Could you restate the entries below word for word?

Records drawn from a dataset
- - -
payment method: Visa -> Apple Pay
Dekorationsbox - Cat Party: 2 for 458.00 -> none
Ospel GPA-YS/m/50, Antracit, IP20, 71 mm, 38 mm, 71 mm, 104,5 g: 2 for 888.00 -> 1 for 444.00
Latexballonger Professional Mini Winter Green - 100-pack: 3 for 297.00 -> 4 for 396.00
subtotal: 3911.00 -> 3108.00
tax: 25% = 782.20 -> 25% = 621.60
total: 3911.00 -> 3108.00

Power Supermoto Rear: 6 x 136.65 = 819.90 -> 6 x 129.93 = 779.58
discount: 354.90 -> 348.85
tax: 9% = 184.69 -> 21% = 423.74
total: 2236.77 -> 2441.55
- - -
**Response to this exercise**
payment method: Visa -> Apple Pay
Dekorationsbox - Cat Party: 2 for 458.00 -> none
Ospel GPA-YS/m/50, Antracit, IP20, 71 mm, 38 mm, 71 mm, 104,5 g: 2 for 888.00 -> 1 for 444.00
Latexballonger Professional Mini Winter Green - 100-pack: 3 for 297.00 -> 4 for 396.00
subtotal: 3911.00 -> 3108.00
tax: 25% = 782.20 -> 25% = 621.60
total: 3911.00 -> 3108.00

Power Supermoto Rear: 6 x 136.65 = 819.90 -> 6 x 129.93 = 779.58
discount: 354.90 -> 348.85
tax: 9% = 184.69 -> 21% = 423.74
total: 2236.77 -> 2441.55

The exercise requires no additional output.